= DATA TO EXAMINE =
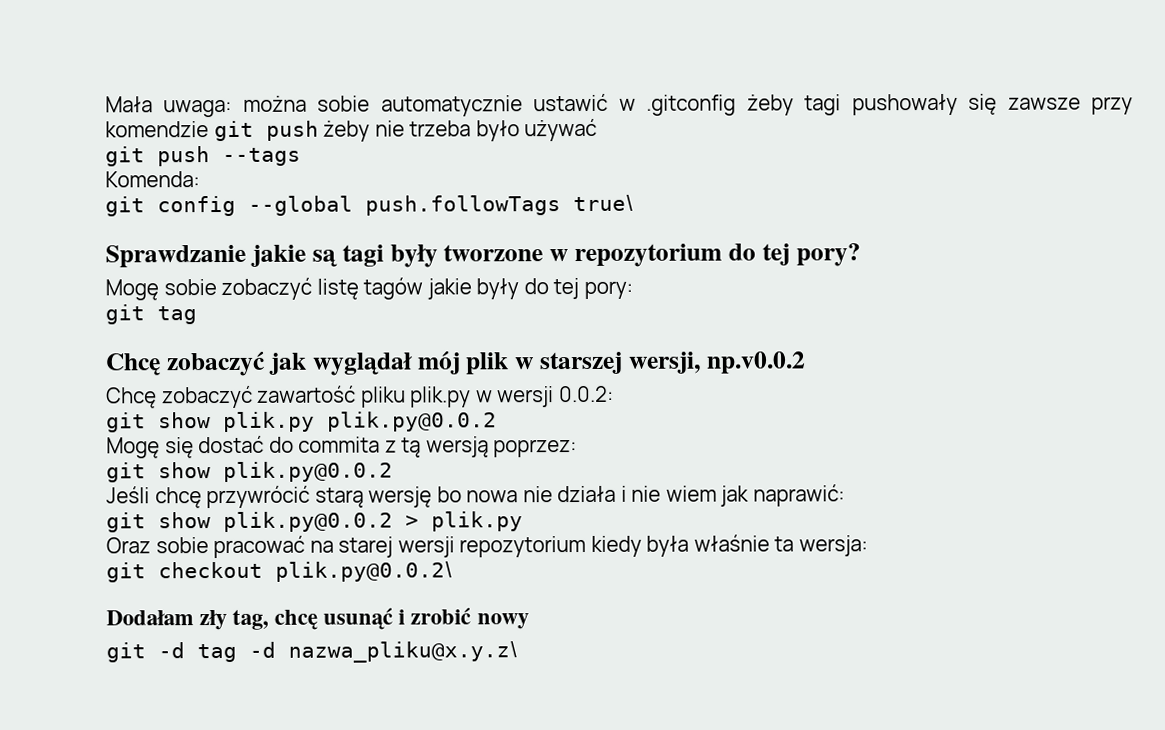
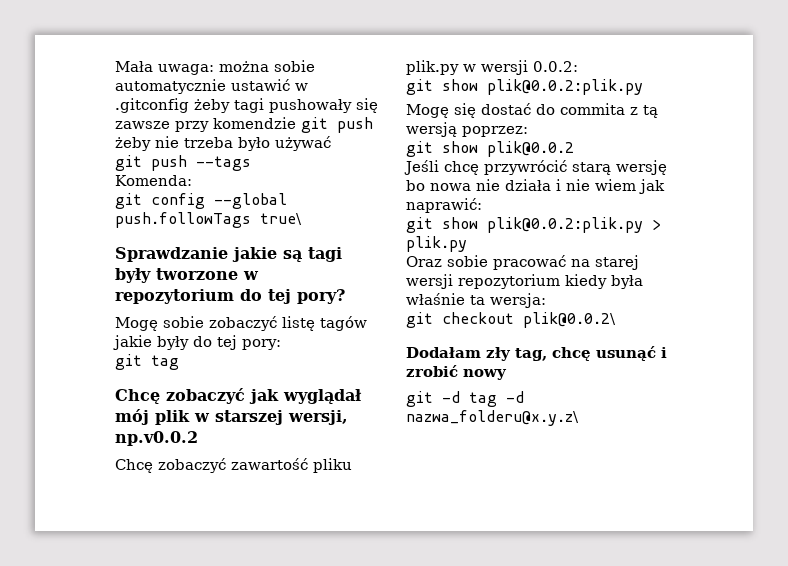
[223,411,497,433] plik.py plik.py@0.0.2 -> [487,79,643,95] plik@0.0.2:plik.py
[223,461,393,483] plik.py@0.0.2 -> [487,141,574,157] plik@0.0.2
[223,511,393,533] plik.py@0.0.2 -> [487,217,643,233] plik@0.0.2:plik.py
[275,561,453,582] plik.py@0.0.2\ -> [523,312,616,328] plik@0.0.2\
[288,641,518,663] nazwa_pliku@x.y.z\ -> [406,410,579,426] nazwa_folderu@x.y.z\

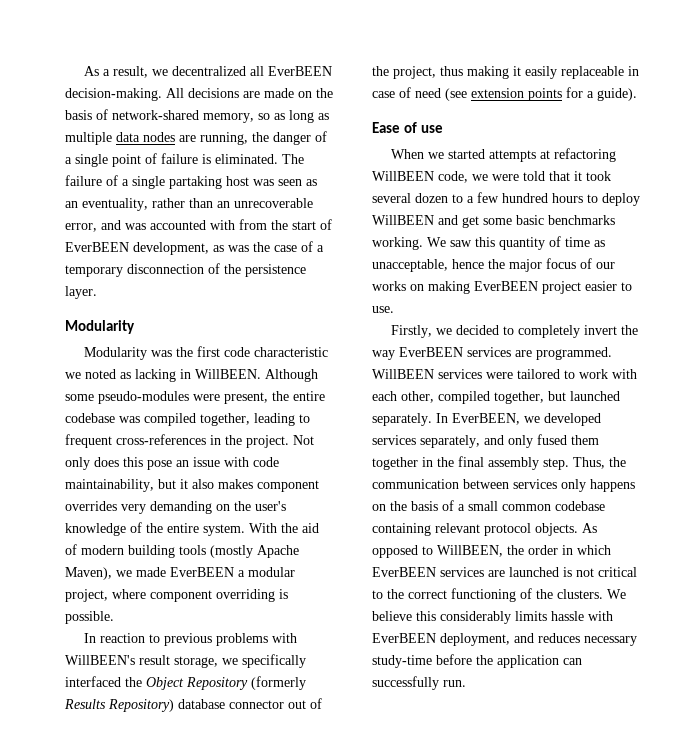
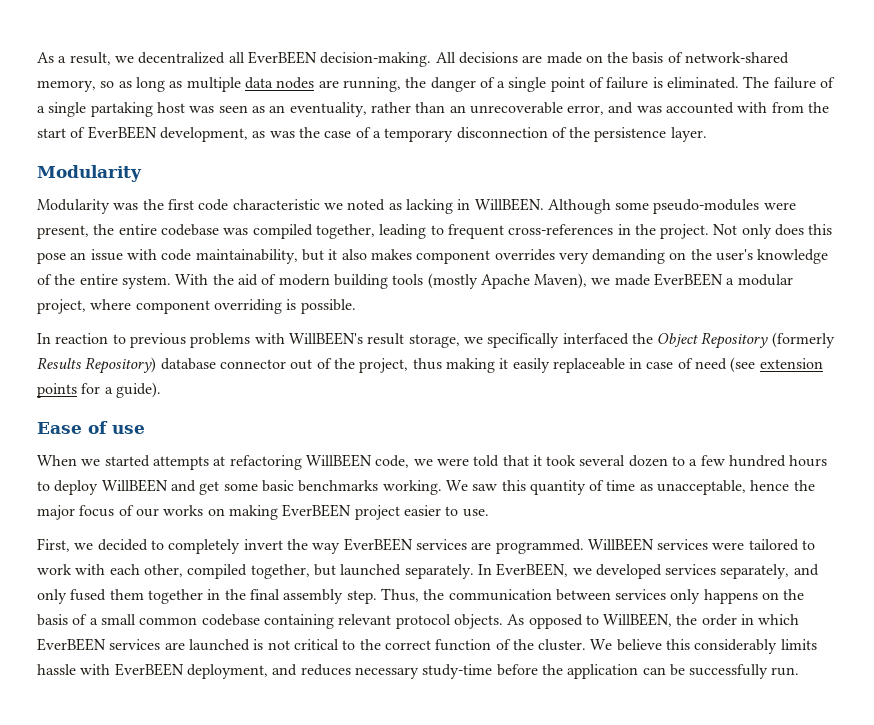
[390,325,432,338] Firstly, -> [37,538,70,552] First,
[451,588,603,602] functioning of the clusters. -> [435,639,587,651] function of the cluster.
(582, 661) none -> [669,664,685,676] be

= ACTION ITEM =
Set down every entry word for word, but omit the pictures.

= EXERCISE OUTPUT =
[223,411,497,433] plik.py plik.py@0.0.2 -> [487,79,643,95] plik@0.0.2:plik.py
[223,461,393,483] plik.py@0.0.2 -> [487,141,574,157] plik@0.0.2
[223,511,393,533] plik.py@0.0.2 -> [487,217,643,233] plik@0.0.2:plik.py
[275,561,453,582] plik.py@0.0.2\ -> [523,312,616,328] plik@0.0.2\
[288,641,518,663] nazwa_pliku@x.y.z\ -> [406,410,579,426] nazwa_folderu@x.y.z\

[390,325,432,338] Firstly, -> [37,538,70,552] First,
[451,588,603,602] functioning of the clusters. -> [435,639,587,651] function of the cluster.
(582, 661) none -> [669,664,685,676] be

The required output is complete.